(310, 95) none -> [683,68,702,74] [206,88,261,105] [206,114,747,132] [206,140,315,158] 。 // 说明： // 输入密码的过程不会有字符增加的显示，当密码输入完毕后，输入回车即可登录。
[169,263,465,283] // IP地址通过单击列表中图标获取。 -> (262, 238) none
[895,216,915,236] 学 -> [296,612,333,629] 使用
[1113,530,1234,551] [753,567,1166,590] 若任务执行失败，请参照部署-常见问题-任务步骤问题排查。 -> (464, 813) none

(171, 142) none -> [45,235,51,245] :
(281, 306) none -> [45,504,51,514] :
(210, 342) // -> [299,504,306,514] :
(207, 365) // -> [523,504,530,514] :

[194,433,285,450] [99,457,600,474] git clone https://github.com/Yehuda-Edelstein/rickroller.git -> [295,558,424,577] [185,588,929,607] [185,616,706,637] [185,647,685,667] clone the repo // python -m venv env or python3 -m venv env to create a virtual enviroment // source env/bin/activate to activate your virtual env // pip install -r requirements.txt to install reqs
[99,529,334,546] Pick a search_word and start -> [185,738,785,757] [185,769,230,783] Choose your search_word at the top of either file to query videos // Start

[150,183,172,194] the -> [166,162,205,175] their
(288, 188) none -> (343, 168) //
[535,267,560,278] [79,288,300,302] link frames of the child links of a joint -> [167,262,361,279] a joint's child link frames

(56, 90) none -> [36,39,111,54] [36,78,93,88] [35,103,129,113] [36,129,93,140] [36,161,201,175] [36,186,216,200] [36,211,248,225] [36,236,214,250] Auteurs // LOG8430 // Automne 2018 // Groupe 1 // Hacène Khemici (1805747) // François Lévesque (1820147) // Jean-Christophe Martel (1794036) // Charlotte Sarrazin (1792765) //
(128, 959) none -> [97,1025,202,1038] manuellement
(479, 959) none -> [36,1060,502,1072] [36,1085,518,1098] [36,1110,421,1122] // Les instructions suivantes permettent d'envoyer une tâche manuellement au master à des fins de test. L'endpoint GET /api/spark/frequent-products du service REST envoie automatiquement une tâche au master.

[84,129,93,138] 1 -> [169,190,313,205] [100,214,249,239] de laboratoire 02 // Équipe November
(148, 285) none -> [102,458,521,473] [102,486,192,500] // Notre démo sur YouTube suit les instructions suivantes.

——

Check each line of the material for the word "instructions". Copy the ones that have it.

(479, 959) none -> [36,1060,502,1072] [36,1085,518,1098] [36,1110,421,1122] // Les instructions suivantes permettent d'envoyer une tâche manuellement au master à des fins de test. L'endpoint GET /api/spark/frequent-products du service REST envoie automatiquement une tâche au master.
(148, 285) none -> [102,458,521,473] [102,486,192,500] // Notre démo sur YouTube suit les instructions suivantes.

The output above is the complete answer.